◆ YOUR GOAL: What's needed is the listing below, repeated word for word with no pictures.

--- START ---

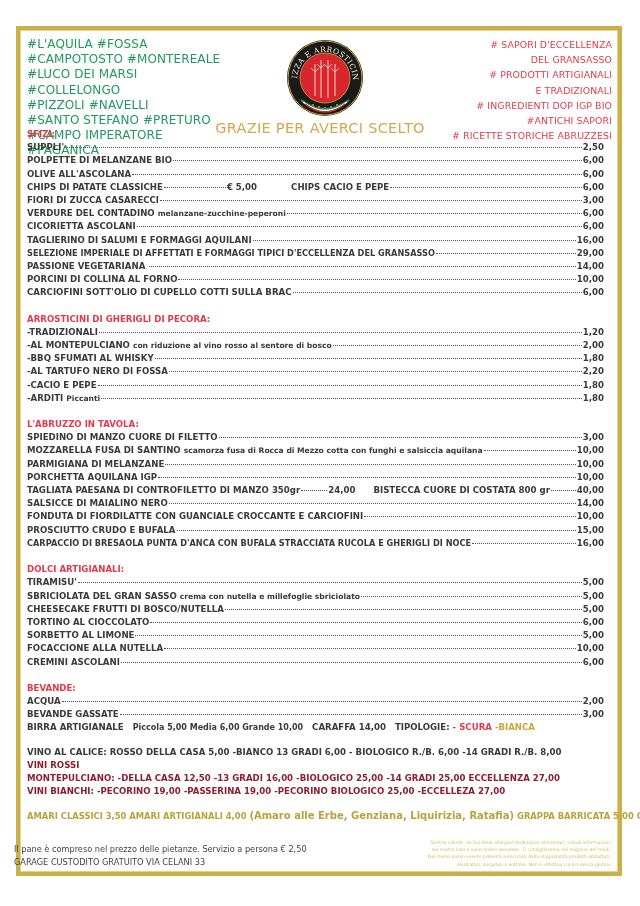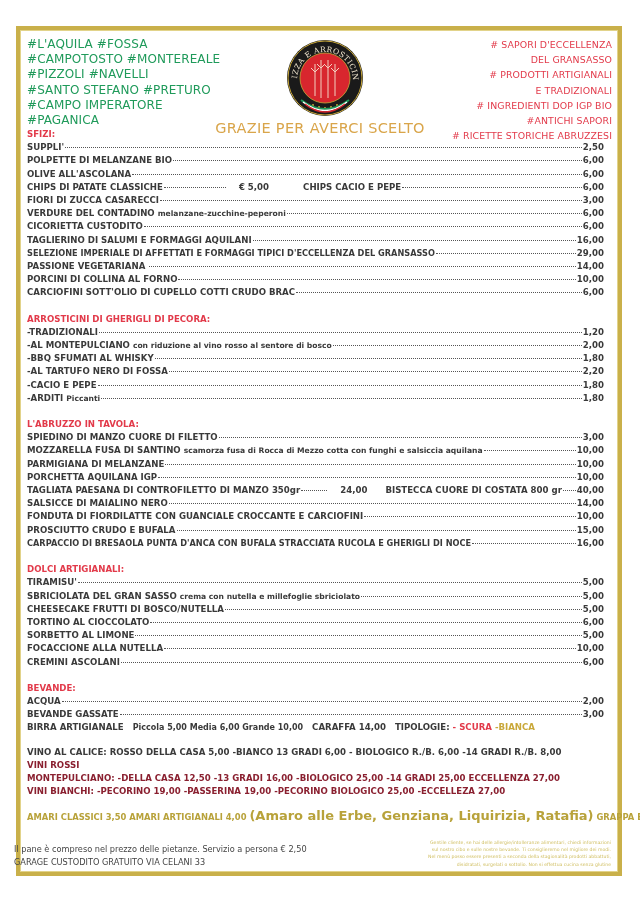--- a/index.html
+++ b/index.html
@@ -27,43 +27,44 @@
   .content { position: absolute; left: 27px; top: 128px; width: 577px; font-weight: bold; }
   .section-title { color: #e23a4a; font-size: 8.6px; line-height: 13.2px; }
   .row { display: flex; align-items: baseline; font-size: 8.6px; line-height: 13.2px; white-space: nowrap; }
   .row .name { flex: 0 0 auto; }
   .row .desc { font-size: 7.6px; flex: 0 0 auto; }
   .row .dots {
     flex: 1 1 auto; overflow: hidden; margin: 0 1px;
     border-bottom: 1px dotted #555; height: 1px; transform: translateY(-2px);
   }
   .row .price { flex: 0 0 auto; text-align: left; }
-  .row .mid { flex: 0 0 auto; margin-left: 12px; }
+  .row .mid { flex: 0 0 auto; margin-left: 0; }
   .gap-s { height: 11px; }
   .gap-m { height: 13px; }
   .line { font-size: 8.6px; line-height: 13.2px; white-space: nowrap; }
   .wine { color: #8a2030; }
   .scura { color: #e23a4a; }
   .bianca { color: #c9a83a; }
   .amari { color: #b8a23a; font-size: 8.4px; line-height: 13px; white-space: nowrap; }
-  .amari .small { font-size: 13px; }
+  .amari .small { font-size: 10px; }
   .footer-left { position: absolute; left: 14px; top: 843px; font-size: 8.2px; line-height: 12.5px; color: #444; }
   .footer-right {
     position: absolute; right: 29px; top: 839px; width: 200px; text-align: right;
     font-size: 4.6px; line-height: 7.2px; color: #cfbd5e;
   }
 </style>
 </head>
 <body>
 
 <div class="frame"></div>
 
 <div class="hashtags-left">
   <div>#L'AQUILA #FOSSA</div>
   <div>#CAMPOTOSTO #MONTEREALE</div>
+  <div>#LUCO DEI MARSI #COLLELONGO</div>
   <div>#PIZZOLI #NAVELLI</div>
   <div>#SANTO STEFANO #PRETURO</div>
   <div>#CAMPO IMPERATORE #PAGANICA</div>
 </div>
 
 <div class="hashtags-right">
   <div># SAPORI D'ECCELLENZA</div>
   <div>DEL GRANSASSO</div>
   <div># PRODOTTI ARTIGIANALI</div>
   <div>E TRADIZIONALI</div>
@@ -129,42 +130,42 @@
       <span class="dots"></span>
     <span class="price">6,00</span>
   </div>
   <div class="row">
       <span class="name">FIORI DI ZUCCA CASARECCI</span>
       <span class="dots"></span>
       <span class="price">3,00</span>
     </div>
   <div class="row"><span class="name">VERDURE DEL CONTADINO</span>&nbsp;<span class="desc">melanzane-zucchine-peperoni</span><span class="dots"></span><span class="price">6,00</span></div>
   <div class="row">
-      <span class="name">CICORIETTA CUSTODITO</span>
+      <span class="name">CICORIETTA ASCOLANI</span>
       <span class="dots"></span>
       <span class="price">6,00</span>
     </div>
   <div class="row">
       <span class="name">TAGLIERINO DI SALUMI E FORMAGGI AQUILANI</span>
       <span class="dots"></span>
       <span class="price">16,00</span>
     </div>
   <div class="row">
       <span class="name" style="font-size:8.2px;">SELEZIONE IMPERIALE DI AFFETTATI  E FORMAGGI TIPICI D'ECCELLENZA DEL GRANSASSO</span>
       <span class="dots"></span>
       <span class="price">29,00</span>
     </div>
   <div class="row"><span class="name">PASSIONE  VEGETARIANA</span>&nbsp;<span class="dots"></span><span class="price">14,00</span></div>
   <div class="row">
       <span class="name">PORCINI DI COLLINA AL FORNO</span>
       <span class="dots"></span>
       <span class="price">10,00</span>
     </div>
   <div class="row">
-      <span class="name">CARCIOFINI SOTT'OLIO DI CUPELLO COTTI CRUDO BRAC</span>
+      <span class="name">CARCIOFINI SOTT'OLIO DI CUPELLO COTTI SULLA BRAC</span>
       <span class="dots"></span>
       <span class="price">6,00</span>
     </div>
 
   <div class="gap-m"></div>
 
   <div class="section-title">ARROSTICINI DI GHERIGLI DI PECORA:</div>
   <div class="row">
       <span class="name">-TRADIZIONALI</span>
       <span class="dots"></span>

--- END ---

◆ FINISHED TASK:
--- a/index.html
+++ b/index.html
@@ -27,43 +27,44 @@
   .content { position: absolute; left: 27px; top: 128px; width: 577px; font-weight: bold; }
   .section-title { color: #e23a4a; font-size: 8.6px; line-height: 13.2px; }
   .row { display: flex; align-items: baseline; font-size: 8.6px; line-height: 13.2px; white-space: nowrap; }
   .row .name { flex: 0 0 auto; }
   .row .desc { font-size: 7.6px; flex: 0 0 auto; }
   .row .dots {
     flex: 1 1 auto; overflow: hidden; margin: 0 1px;
     border-bottom: 1px dotted #555; height: 1px; transform: translateY(-2px);
   }
   .row .price { flex: 0 0 auto; text-align: left; }
-  .row .mid { flex: 0 0 auto; margin-left: 12px; }
+  .row .mid { flex: 0 0 auto; margin-left: 0; }
   .gap-s { height: 11px; }
   .gap-m { height: 13px; }
   .line { font-size: 8.6px; line-height: 13.2px; white-space: nowrap; }
   .wine { color: #8a2030; }
   .scura { color: #e23a4a; }
   .bianca { color: #c9a83a; }
   .amari { color: #b8a23a; font-size: 8.4px; line-height: 13px; white-space: nowrap; }
-  .amari .small { font-size: 13px; }
+  .amari .small { font-size: 10px; }
   .footer-left { position: absolute; left: 14px; top: 843px; font-size: 8.2px; line-height: 12.5px; color: #444; }
   .footer-right {
     position: absolute; right: 29px; top: 839px; width: 200px; text-align: right;
     font-size: 4.6px; line-height: 7.2px; color: #cfbd5e;
   }
 </style>
 </head>
 <body>
 
 <div class="frame"></div>
 
 <div class="hashtags-left">
   <div>#L'AQUILA #FOSSA</div>
   <div>#CAMPOTOSTO #MONTEREALE</div>
+  <div>#LUCO DEI MARSI #COLLELONGO</div>
   <div>#PIZZOLI #NAVELLI</div>
   <div>#SANTO STEFANO #PRETURO</div>
   <div>#CAMPO IMPERATORE #PAGANICA</div>
 </div>
 
 <div class="hashtags-right">
   <div># SAPORI D'ECCELLENZA</div>
   <div>DEL GRANSASSO</div>
   <div># PRODOTTI ARTIGIANALI</div>
   <div>E TRADIZIONALI</div>
@@ -129,42 +130,42 @@
       <span class="dots"></span>
     <span class="price">6,00</span>
   </div>
   <div class="row">
       <span class="name">FIORI DI ZUCCA CASARECCI</span>
       <span class="dots"></span>
       <span class="price">3,00</span>
     </div>
   <div class="row"><span class="name">VERDURE DEL CONTADINO</span>&nbsp;<span class="desc">melanzane-zucchine-peperoni</span><span class="dots"></span><span class="price">6,00</span></div>
   <div class="row">
-      <span class="name">CICORIETTA CUSTODITO</span>
+      <span class="name">CICORIETTA ASCOLANI</span>
       <span class="dots"></span>
       <span class="price">6,00</span>
     </div>
   <div class="row">
       <span class="name">TAGLIERINO DI SALUMI E FORMAGGI AQUILANI</span>
       <span class="dots"></span>
       <span class="price">16,00</span>
     </div>
   <div class="row">
       <span class="name" style="font-size:8.2px;">SELEZIONE IMPERIALE DI AFFETTATI  E FORMAGGI TIPICI D'ECCELLENZA DEL GRANSASSO</span>
       <span class="dots"></span>
       <span class="price">29,00</span>
     </div>
   <div class="row"><span class="name">PASSIONE  VEGETARIANA</span>&nbsp;<span class="dots"></span><span class="price">14,00</span></div>
   <div class="row">
       <span class="name">PORCINI DI COLLINA AL FORNO</span>
       <span class="dots"></span>
       <span class="price">10,00</span>
     </div>
   <div class="row">
-      <span class="name">CARCIOFINI SOTT'OLIO DI CUPELLO COTTI CRUDO BRAC</span>
+      <span class="name">CARCIOFINI SOTT'OLIO DI CUPELLO COTTI SULLA BRAC</span>
       <span class="dots"></span>
       <span class="price">6,00</span>
     </div>
 
   <div class="gap-m"></div>
 
   <div class="section-title">ARROSTICINI DI GHERIGLI DI PECORA:</div>
   <div class="row">
       <span class="name">-TRADIZIONALI</span>
       <span class="dots"></span>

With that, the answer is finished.